[[ Input material, beginning ]]

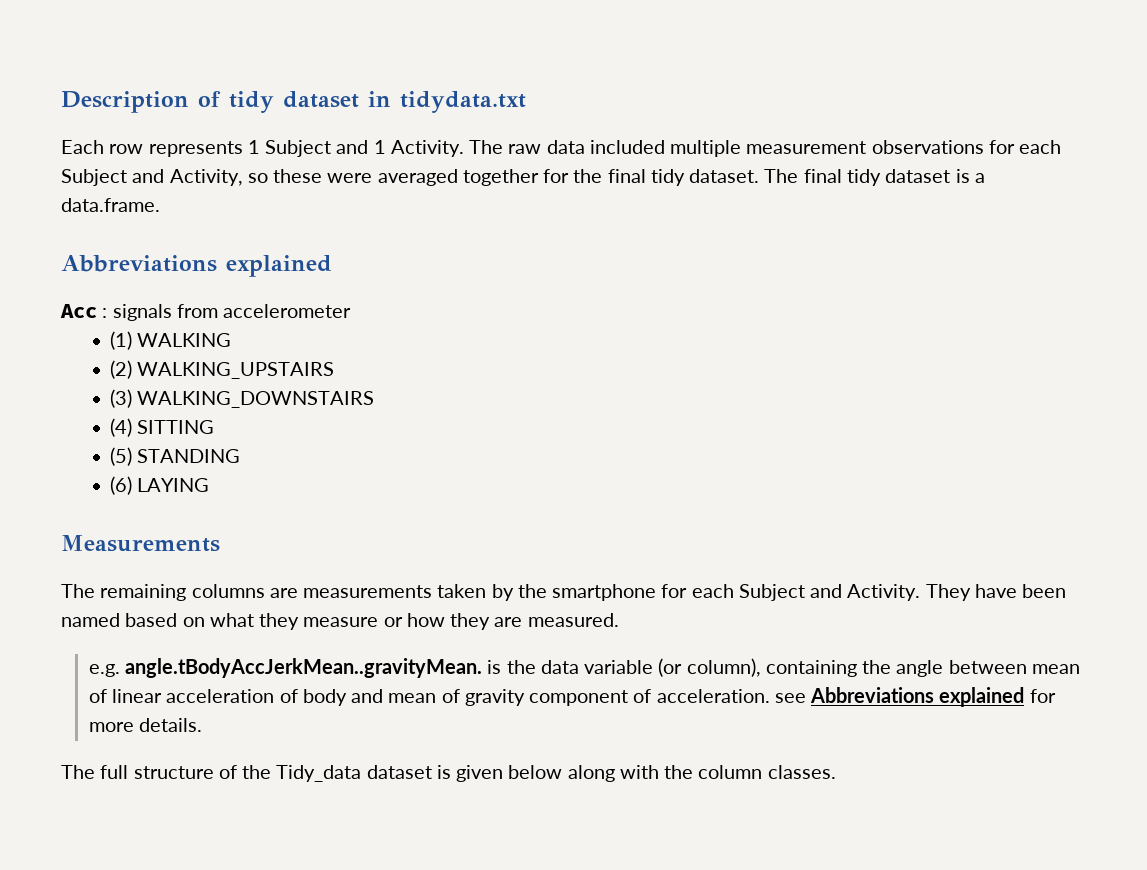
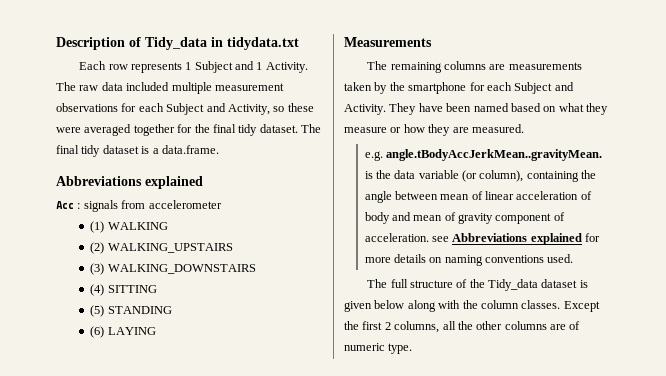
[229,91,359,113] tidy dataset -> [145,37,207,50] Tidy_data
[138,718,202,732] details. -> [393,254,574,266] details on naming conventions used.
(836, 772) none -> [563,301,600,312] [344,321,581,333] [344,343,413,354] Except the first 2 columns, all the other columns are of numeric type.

[[ Input material, end ]]
[[ Input material, beginning ]]

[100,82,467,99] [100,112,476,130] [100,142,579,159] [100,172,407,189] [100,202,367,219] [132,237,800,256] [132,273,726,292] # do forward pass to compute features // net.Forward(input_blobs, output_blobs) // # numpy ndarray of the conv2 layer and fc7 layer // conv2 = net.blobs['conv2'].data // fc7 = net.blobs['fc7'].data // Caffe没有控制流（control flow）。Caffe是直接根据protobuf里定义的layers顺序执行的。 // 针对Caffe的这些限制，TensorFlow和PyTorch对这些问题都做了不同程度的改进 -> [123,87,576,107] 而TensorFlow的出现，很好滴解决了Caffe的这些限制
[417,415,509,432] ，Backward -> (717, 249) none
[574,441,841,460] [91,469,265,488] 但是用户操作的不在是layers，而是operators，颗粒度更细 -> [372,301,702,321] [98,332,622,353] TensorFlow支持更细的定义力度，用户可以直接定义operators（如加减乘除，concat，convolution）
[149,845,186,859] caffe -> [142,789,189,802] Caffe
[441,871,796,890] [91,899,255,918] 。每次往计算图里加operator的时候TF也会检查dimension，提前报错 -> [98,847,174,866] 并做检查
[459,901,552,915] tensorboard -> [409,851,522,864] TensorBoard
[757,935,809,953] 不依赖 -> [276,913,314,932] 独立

[[ Input material, end ]]

- What to work on: In the listing above, locate the line containing "[459,901,552,915] tensorboard ->" and the line containing "[757,935,809,953] 不依赖 -> [276,913,314,932] 独立". Transcribe those two lines and everything between them, exactly as written.

- Solution to the exercise:
[459,901,552,915] tensorboard -> [409,851,522,864] TensorBoard
[757,935,809,953] 不依赖 -> [276,913,314,932] 独立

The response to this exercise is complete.